Enterprise Innovators: Expanding reach through crowdsourcing

If Facebook were a country, it would be the third largest, behind China and India. The social networking site, which announced its one billionth user in October, leads the social media movement.

Ghassan Haddad, director of internationalization for five years at Facebook, was himself at the forefront of another great movement, translation crowdsourcing through engaging user communities. Prior to joining Facebook, Ghassan was director of software engineering and localization at PayPal. With a PhD in linguistics from the University of Illinois, Ghassan has over 20 years of experience in language research and technology, management and software development. He was interviewed from his office in Palo Alto, California, during his last week at Facebook.

Thicke: Ghassan, you’ve decided to take a well-deserved break after five years as director of internationalization at Facebook. This seems like a good time to reflect on your contribution to both Facebook and to the localization industry in general. What inspired you to join Facebook in the first place?  

Haddad: Five years ago, during my interview with the company’s 23-year-old CTO, he indicated that under no circumstances did he want internationalization/localization to delay product development. The challenge was tough but exciting because it was the trigger to open the door for innovation and that is why I actually decided to join Facebook.
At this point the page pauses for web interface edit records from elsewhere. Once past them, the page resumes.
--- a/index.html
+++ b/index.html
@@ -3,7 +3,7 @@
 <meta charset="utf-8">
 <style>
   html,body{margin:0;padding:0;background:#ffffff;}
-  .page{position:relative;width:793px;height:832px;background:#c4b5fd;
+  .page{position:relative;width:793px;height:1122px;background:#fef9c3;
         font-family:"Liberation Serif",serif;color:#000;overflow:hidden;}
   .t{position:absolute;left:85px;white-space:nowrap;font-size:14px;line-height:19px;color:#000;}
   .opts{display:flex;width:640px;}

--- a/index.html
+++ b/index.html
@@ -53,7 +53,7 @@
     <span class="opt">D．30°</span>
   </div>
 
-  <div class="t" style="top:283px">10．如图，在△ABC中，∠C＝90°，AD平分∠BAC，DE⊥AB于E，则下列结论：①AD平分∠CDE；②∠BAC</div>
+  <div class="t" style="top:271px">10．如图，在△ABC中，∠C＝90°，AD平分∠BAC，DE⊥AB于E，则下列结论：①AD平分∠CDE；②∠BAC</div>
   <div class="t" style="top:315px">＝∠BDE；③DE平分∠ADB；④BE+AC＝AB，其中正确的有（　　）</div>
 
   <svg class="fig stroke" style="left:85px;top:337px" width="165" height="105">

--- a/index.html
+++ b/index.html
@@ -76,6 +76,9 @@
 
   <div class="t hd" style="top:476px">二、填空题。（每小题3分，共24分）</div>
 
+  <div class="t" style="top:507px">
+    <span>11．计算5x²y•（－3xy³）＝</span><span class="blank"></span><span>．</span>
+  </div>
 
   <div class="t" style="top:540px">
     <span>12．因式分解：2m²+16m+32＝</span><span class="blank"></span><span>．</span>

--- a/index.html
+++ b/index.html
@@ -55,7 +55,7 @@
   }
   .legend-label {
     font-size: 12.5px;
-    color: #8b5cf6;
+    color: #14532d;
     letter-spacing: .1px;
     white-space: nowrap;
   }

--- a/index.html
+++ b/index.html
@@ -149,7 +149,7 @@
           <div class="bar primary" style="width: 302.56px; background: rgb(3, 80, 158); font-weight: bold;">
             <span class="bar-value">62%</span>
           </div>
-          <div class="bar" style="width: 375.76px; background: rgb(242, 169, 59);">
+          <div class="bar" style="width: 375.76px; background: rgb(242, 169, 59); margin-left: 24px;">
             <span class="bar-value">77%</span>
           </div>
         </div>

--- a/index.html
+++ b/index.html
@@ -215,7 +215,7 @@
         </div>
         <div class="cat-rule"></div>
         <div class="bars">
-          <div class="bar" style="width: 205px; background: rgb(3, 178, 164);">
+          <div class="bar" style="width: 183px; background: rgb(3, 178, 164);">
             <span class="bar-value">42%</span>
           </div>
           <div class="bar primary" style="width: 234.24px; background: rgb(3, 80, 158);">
Not only are they willing to accommodate certain things like going out of the box, they actually encourage it. The overall culture encourages innovation.

Thicke: Tell me more about this culture of innovation at Facebook.

Haddad: At Facebook there are two statements you hear a lot. One is that at Facebook the work is never done — we are just starting. You could go to the bathroom and there would be a sign saying, “This toilet is 1% done.” Another sign says, “Go ahead and break things.” We still have that sign. It emphasizes to everyone in the company that they shouldn’t be afraid to break things, that they shouldn’t ever not try things because they are afraid to fail. Even in translation, there were several occasions where we did break things that we fixed, adjusted our environment to prevent further recurrence, and moved on. At other companies where I worked, such occurrences were treated as emergencies, and the focus was on managing up, down and sideways mainly to satisfy people that action was being taken rather than focusing on the action itself.

Thicke: As director of internationalization at Facebook, you were the first to implement large-scale crowdsourcing.

Haddad: We didn’t invent crowdsourcing. It existed in different formats. Google had even tried its hand at it then gave it up. We were the first people who validated the crowdsourcing model on a massive scale. In social media, you have the audience. Couple that with the will to make it work and you have a winning formula.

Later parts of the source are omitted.